The Department of Justice will publicly reveal more information on the government’s use of cellphone tracking programs, such as Stingray, and will review existing programs, according to a new report on Monday. The strategy is to be more transparent with the U.S. public, it seems.
According to The Wall Street Journal, officials with the Department of Justice (DOJ), said the entity will soon explain “how and why” certain cellphone tracking devices are used. Various public agencies use cellphones to track and scan information on Americans and, agencies such as the FBI, haven’t even been required to obtain warrants before doing so.
The aforementioned Stingray devices were deployed on aircrafts to pick up cellular signals of unsuspecting Americans, for example, primarily for detailed location information.
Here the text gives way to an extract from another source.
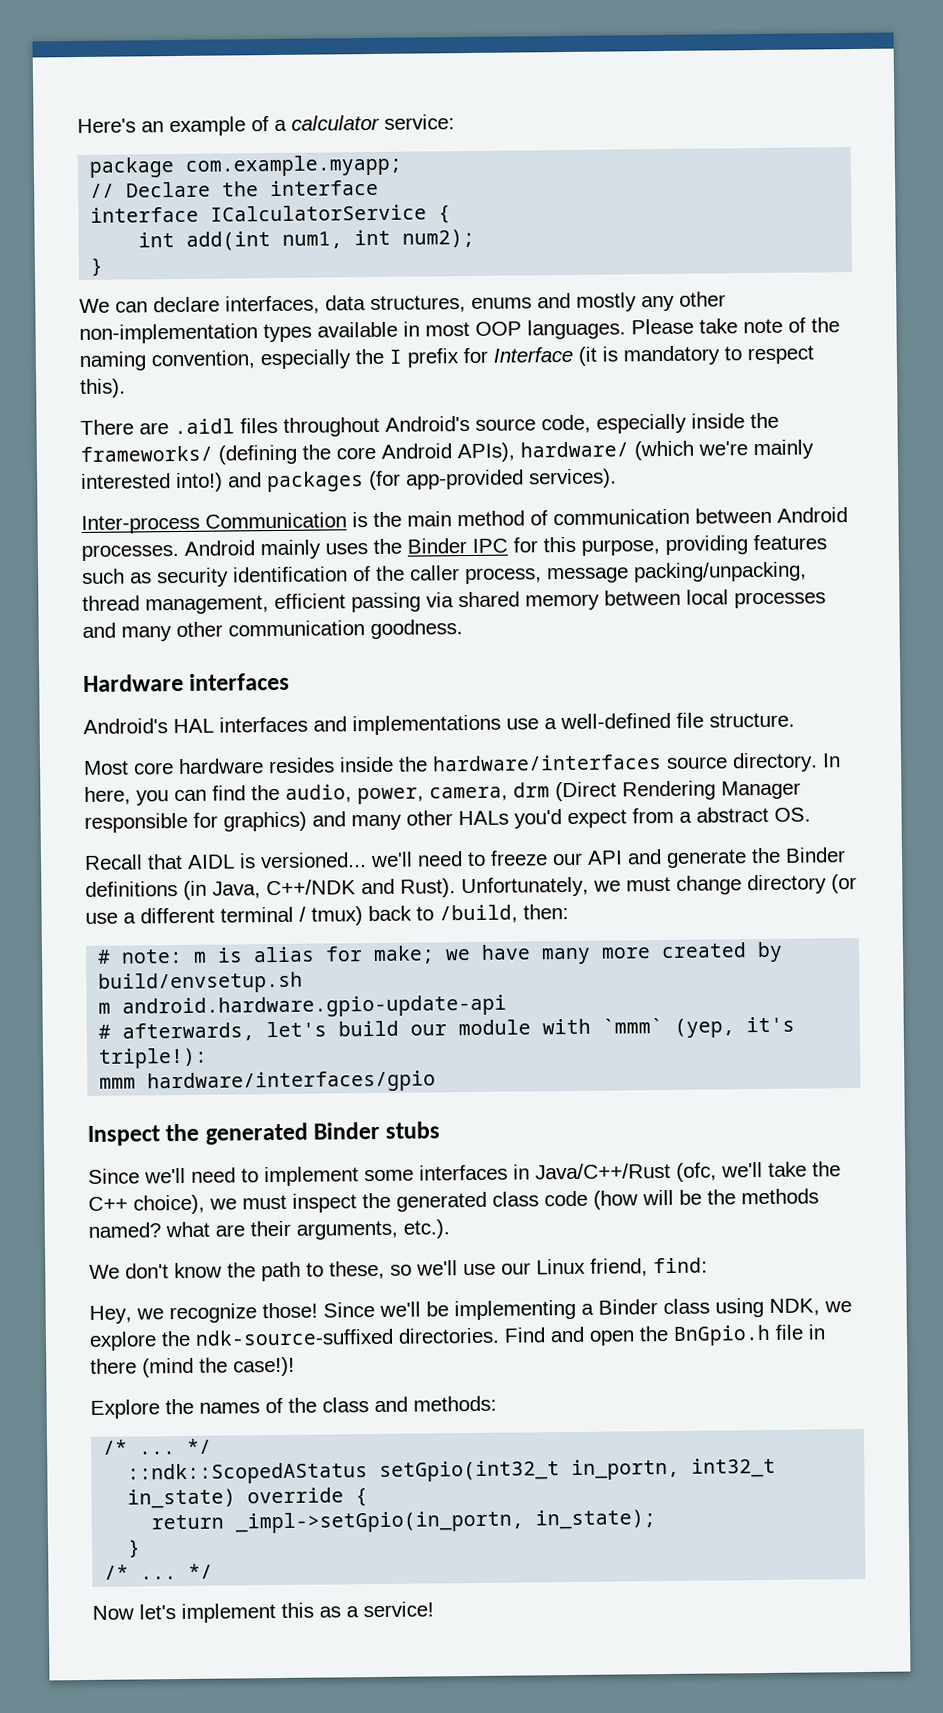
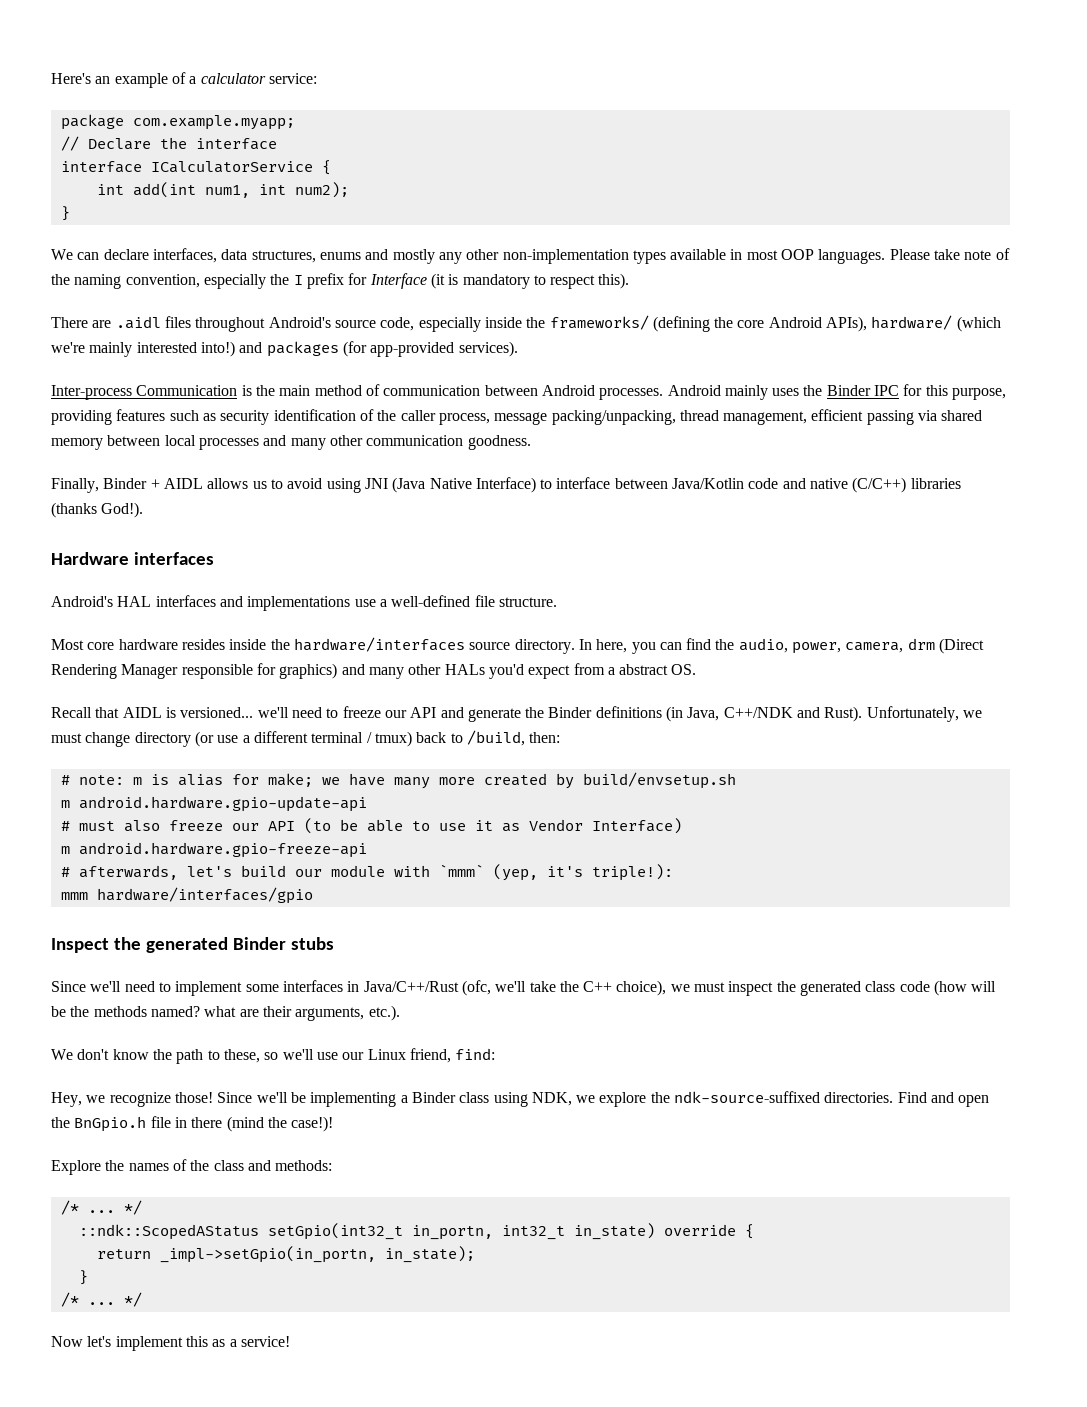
+ Finally, Binder + AIDL allows us to avoid using JNI (Java Native Interface) to interface between Java/Kotlin code and native (C/C++) libraries (thanks God!).
+ # must also freeze our API (to be able to use it as Vendor Interface)
+ m android.hardware.gpio-freeze-api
The U.S. Marshals Service and the Drug Enforcement Administration also deploy similar technology.
The Wall Street Journal didn’t say how much data the Department of Justice plans to reveal, but stated that part of the plan is to also reflect on internal policies. The DOJ said it is “continuing [its] commitment to conducting its vital missions while according appropriate respect for privacy and civil liberties.”
“At some point, it becomes more harmful to try to keep it secret than to acknowledge it,” one law enforcement source told The Wall Street Journal. “We just want to acknowledge it carefully and slowly, so we don’t lose what is a very effective tool.” The news outlet didn’t say when the DOJ plans to reveal the new information to the public.